Den Auftakt macht mit “Sous le Cuir” (dt. Unter dem Leder) das nach gängigen Begriffen wahrscheinlich experimentellste Stück des Albums. Auf unterschiedliche Art holt Robin eine Vielzahl an Klangäußerungen zutage, lässt die Bestie hecheln, keuchen, pusten, quietschen, brummen und vogelstimmenartige Geräusche von sich geben. Wie in einem alchemischen Prozess allerdings transformiert der Kollege all dies im Handumdrehen in ein ambientes Dröhnen, das trotz der oft mechanisch anmutenden Elektronik immer noch die organische Signatur der ursprünglichen Materials trägt. Das allseit bekannte “Dudeln”, das irgendwann auch zu hören ist, wirkt dabei fast wie eine Reminiszenz an vertraute Vorstellungen, doch im weiteren Verlauf des Albums wird klar, dass die beiden Musiker auch zu dieser Ästhetik einen durchaus ernsthaften Bezug haben.

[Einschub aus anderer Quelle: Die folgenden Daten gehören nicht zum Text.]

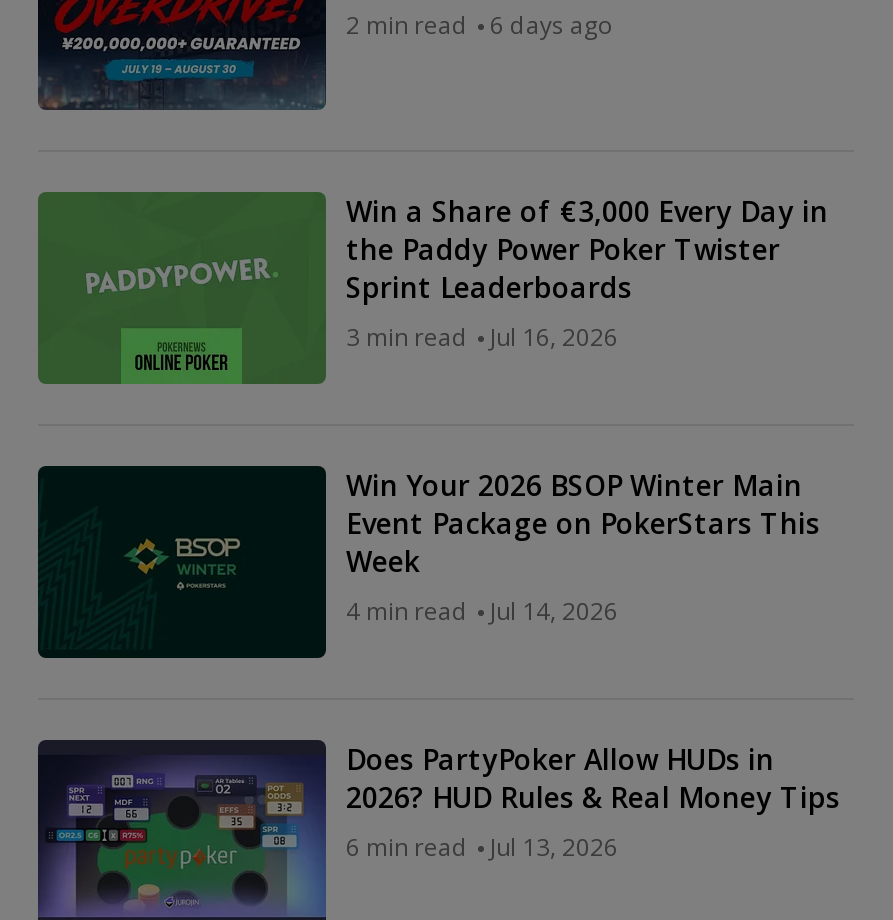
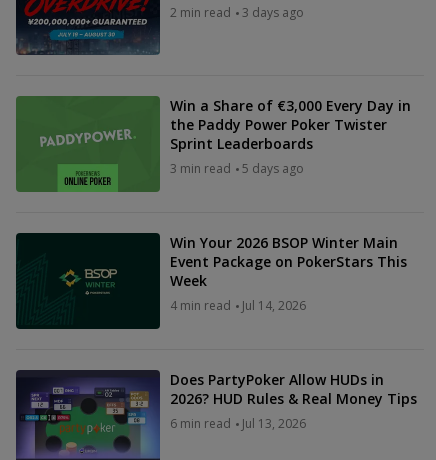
[346,8,614,42] 2 min read 6 days ago -> [170,4,304,21] 2 min read 3 days ago
[346,320,618,354] 3 min read Jul 16, 2026 -> [170,160,304,177] 3 min read 5 days ago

Vordergründig wirkt “L’Ombre de la Bête” wie eine ziemlich heterogene Sammlung unterschiedlicher Klänge, Muster und Gangarten. Es gibt tanzbare, streckenweise technoide Stücke wie “Perdu” und “Dans l’ombre”, bei denen rasselnde Pizzicati auf der Violine oder rockige Riffs (das gleichen instruments?) gegen kraftvolle Takte anklingen, während die heiter klagenden Ornamente der Veuze dazu Ihren Kommentar geben und Verbindung schaffen. Hier ist man mitten im Schatten und vergisst die einzelnen Bestandteile mehr und mehr. Das bereits als Single veröffnete “L’homme à tête de cheval” das mit leicht dublastiger Elektronik zunächst eine enorme Spannung aufbaut bis die hell klingende Veuze Versöhnung schafft, führt dieses Konzept fort.

“Le puits” scheint komplett veuzefrei zu sein, und eröffnet im Zentrum der Platte mit der wehmütig klingenden Duduk ein riesiges Meer an Gelöstheit. Auch das abschließende “Fin de règne” hat diesen “orientalischen” Beiklang: Über holzigen Takten und einer hypnotischen Dröhnung entfalten sich Violinenklänge, deren Melodiebögen man auch mit einer persischen Karmanche erzeugen könnte – Melodiebögen, die jeden um den Finger wickeln und in ungesehene Welten entführen sollten.